In a Eurozone struggling with low growth rates, Goldman Sachs sees Greece as remaining one of the few economies that continue to shape a positive narrative. The bank believes that in 2025 the country will keep growing at a pace above the European average, despite the fact that three factors — fiscal tightening, pressure from extreme weather events, and a milder boost from tourism — could under different circumstances act as a “brake.”
Goldman Sachs notes that the Greek economy is no longer supported by temporary factors. Strong investment activity, a stable labor market environment, and progress in the energy and infrastructure sectors create foundations that act as a counterweight to external shocks. Consumption remains resilient, while service exports — with tourism still dominant but no longer the sole driver — continue to support GDP.
Where the three “threats” for 2025 are found
Fiscal policy
The return to a stricter fiscal stance is a necessary step for stabilizing debt, but it inevitably limits direct support to demand. Nevertheless, the bank believes that the private sector is now in a position to absorb part of this slowdown.
Climate events
Recent natural disasters burden productivity and change priorities across entire sectors of the economy. However, investments in resilience, digitalization, and the energy transition are expected to strengthen the growth base, with the Recovery Fund playing an important role.
Tourism
The sector remains historically strong, but in 2024 it contributed exceptionally high gains, making it difficult to replicate such a strong positive shock in 2025. Goldman Sachs estimates that the Greek economy will no longer rely exclusively on tourism performance, but will move more evenly across other activities.

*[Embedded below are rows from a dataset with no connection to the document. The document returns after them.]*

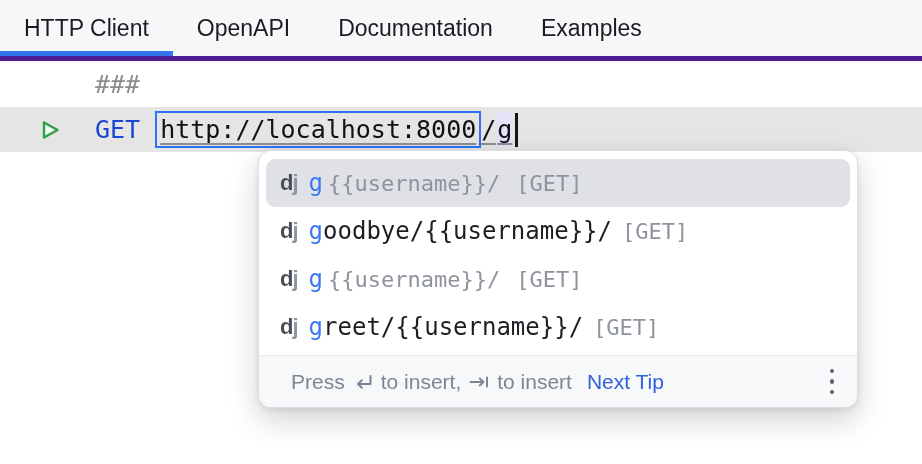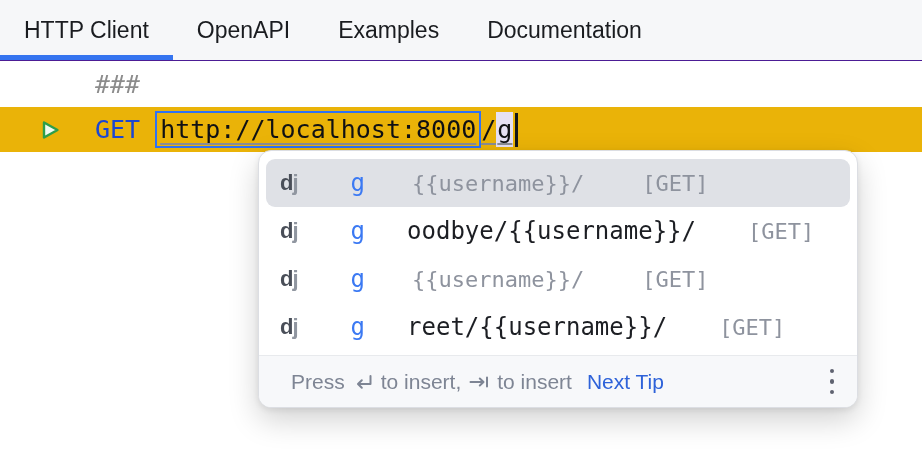"HTTP Client" .tabbar { border-bottom: 1px solid #4c1d95 -> 5px solid #4c1d95 }
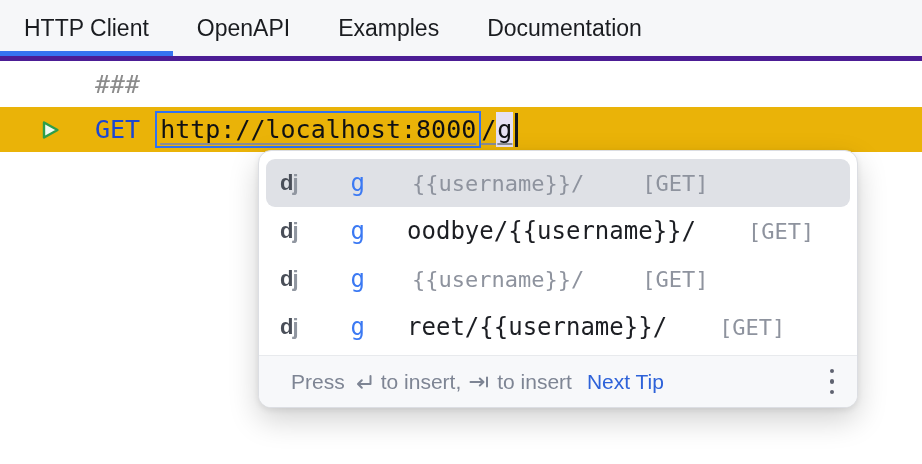"Examples" div.tab { order: before "Documentation" -> after "Documentation" }
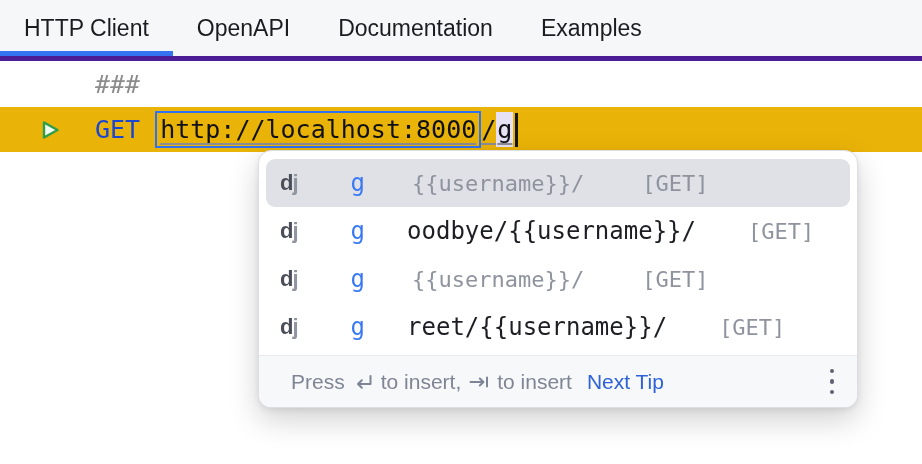"GET" .line-request { background: #eab308 -> #e5e5e5 }
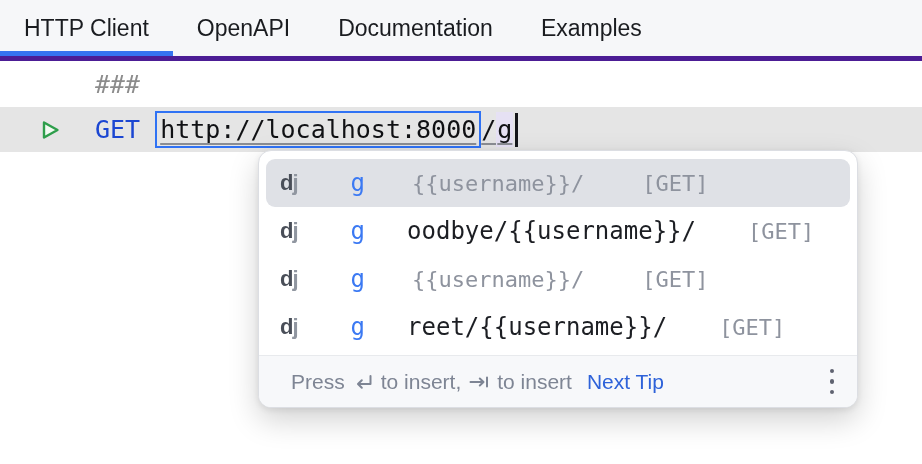"dj" .row { gap: 42px -> none }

The bank places particular emphasis on the Greek Recovery Fund program, which it describes as one of the main reasons Greece remains ahead in terms of growth. The high absorption rate and strong participation of the private sector in energy, infrastructure, and green transition projects boost the investment rate and upgrade the country’s productive model.

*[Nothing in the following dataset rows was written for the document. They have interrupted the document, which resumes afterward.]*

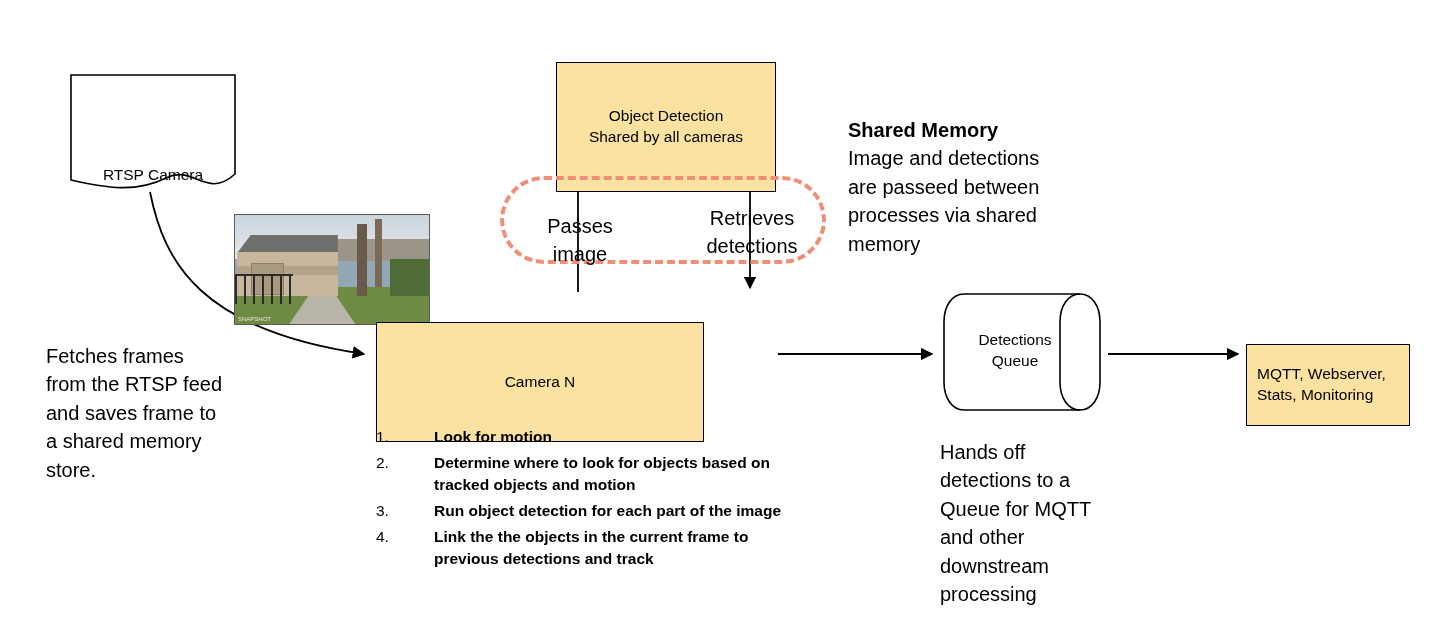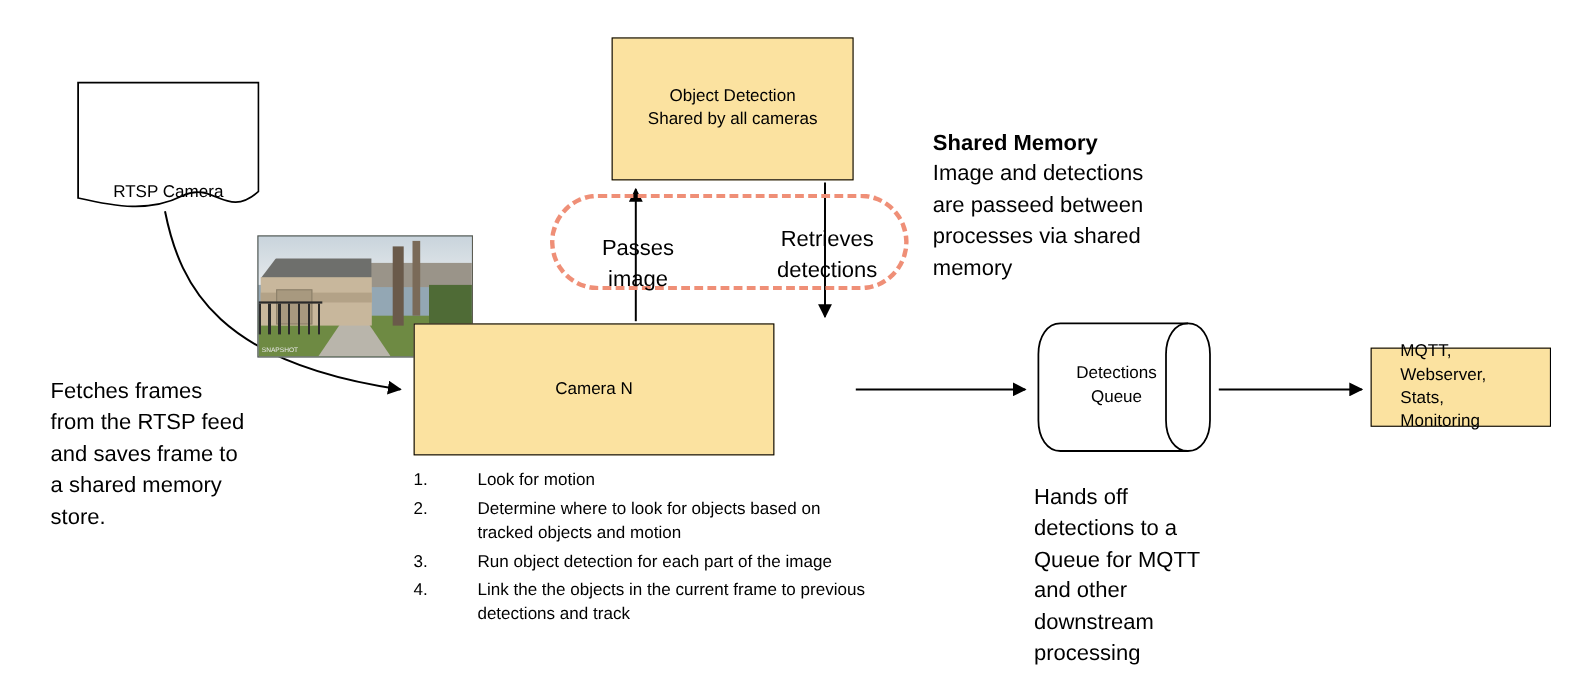"Object Detection" .box { margin-top: none -> 28px }
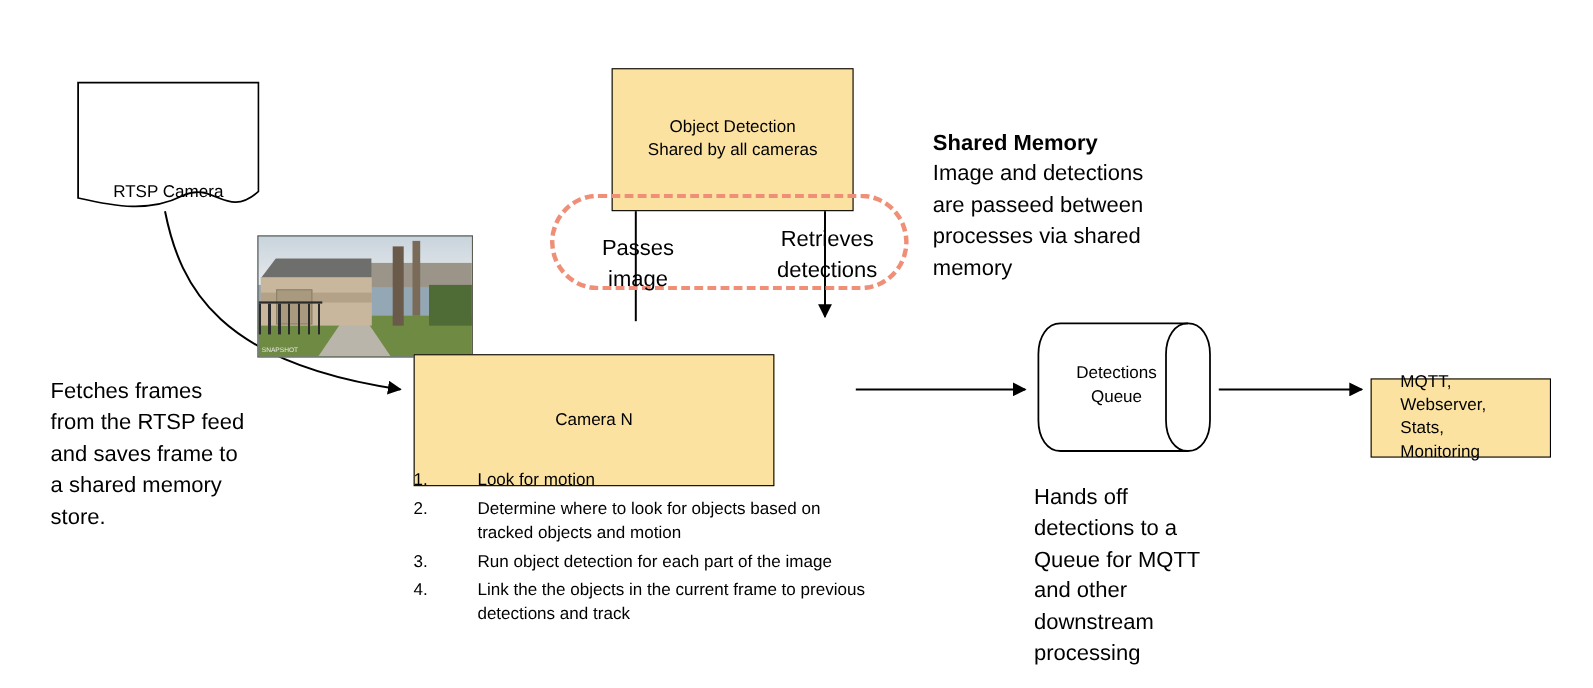"MQTT, Webserver," #box-mqtt { height: 72px -> 82px; padding: 0 26px -> 0 10px }
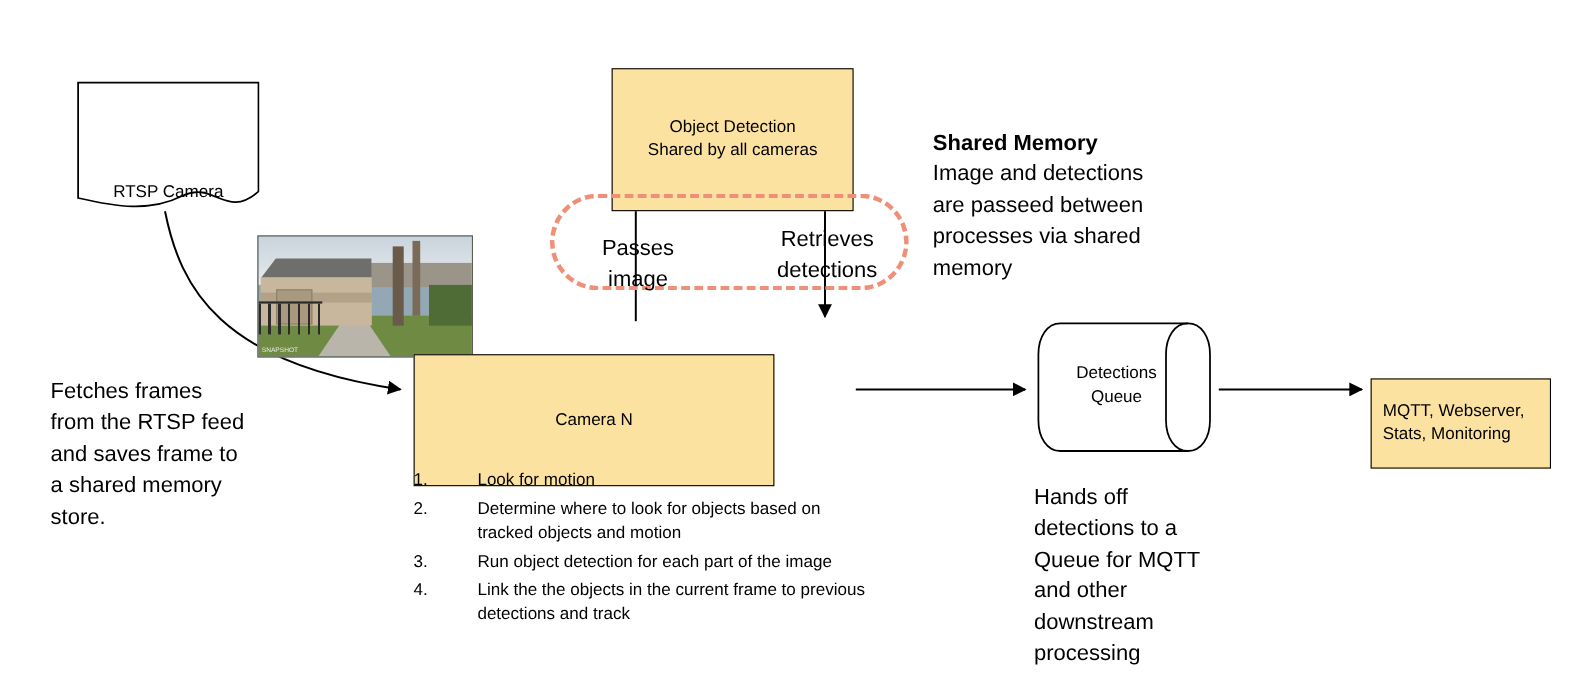"Look for motion" #steps .body { font-weight: none -> bold }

Goldman Sachs’ analysis also highlights developments in the labor market. The rise in employment, greater participation in the workforce, and the gradual increase in productivity create an environment that allows the economy to grow without excessive pressure on costs.

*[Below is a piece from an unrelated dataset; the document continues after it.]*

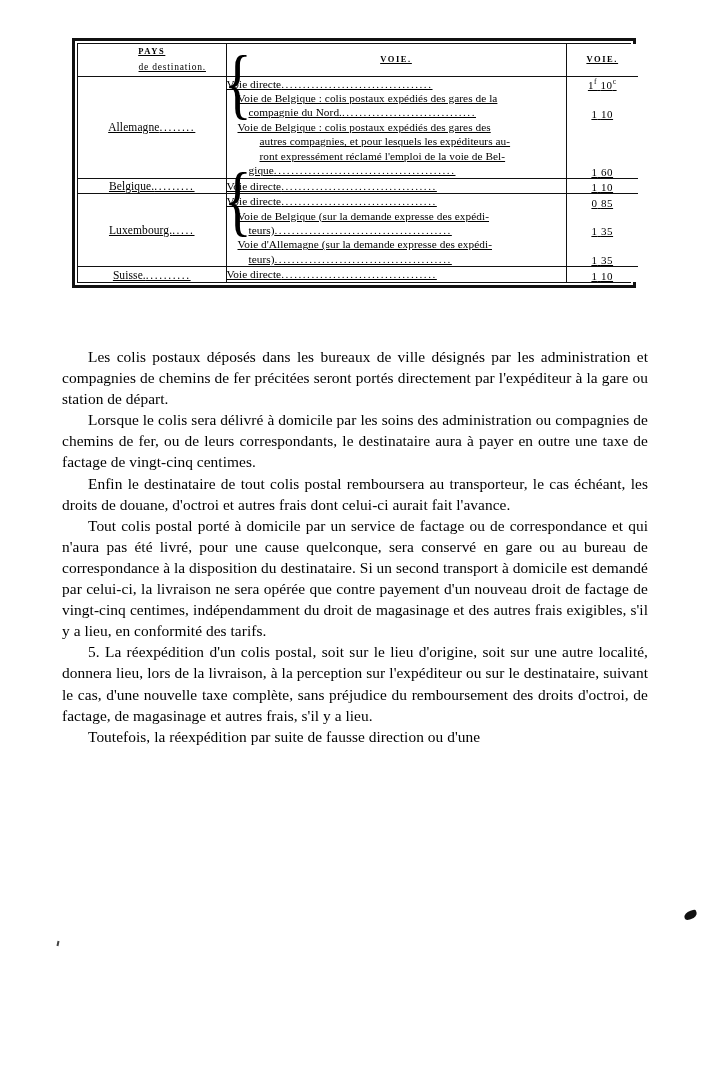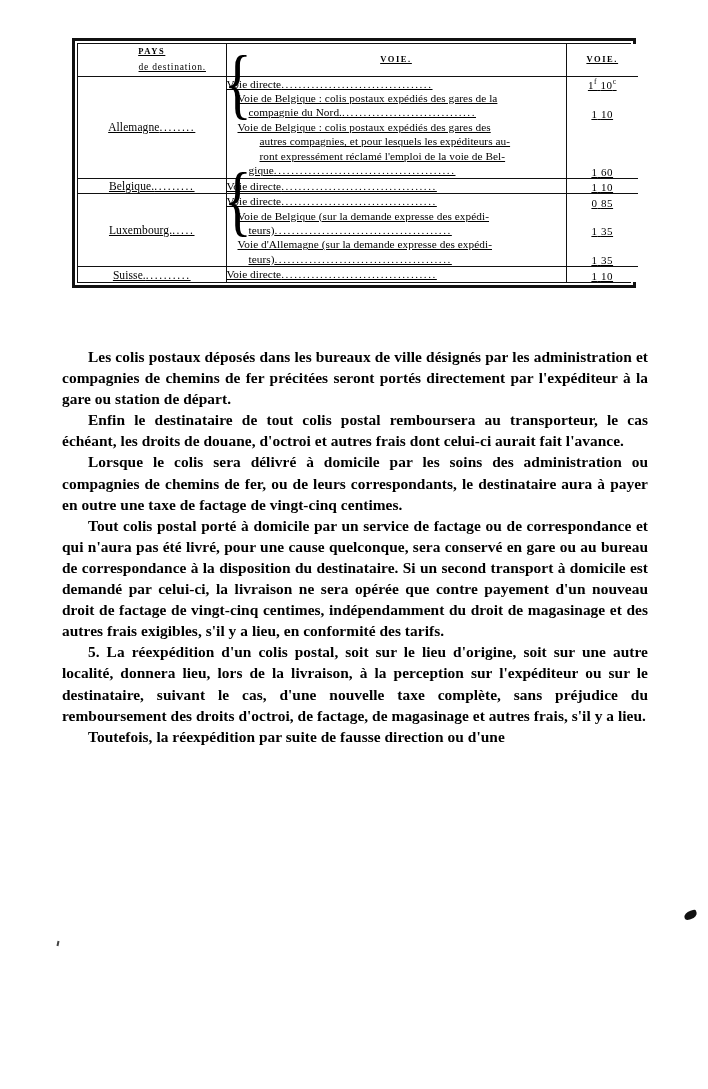"Les colis postaux déposés dans" .body-text p { font-weight: bold -> none }
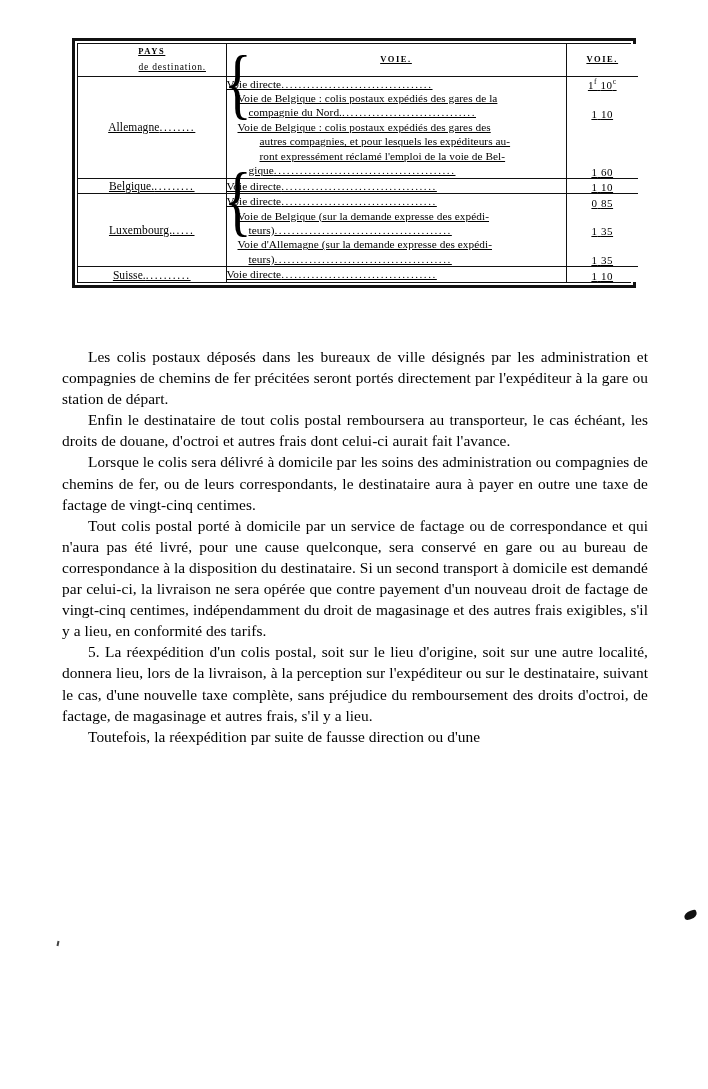"Enfin le destinataire de tout" p { order: before "Lorsque le colis sera délivré" -> after "Lorsque le colis sera délivré" }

The main conclusion of Goldman Sachs is that Greece has now strengthened its growth model to such an extent that even three potentially negative factors are not enough to “turn the ship around.” Growth momentum is maintained, structural indicators remain positive, and investment activity continues to serve as a shield against external risks. In an environment where the Eurozone will move at low growth rates, Greece continues to appear as one of the few truly bright exceptions.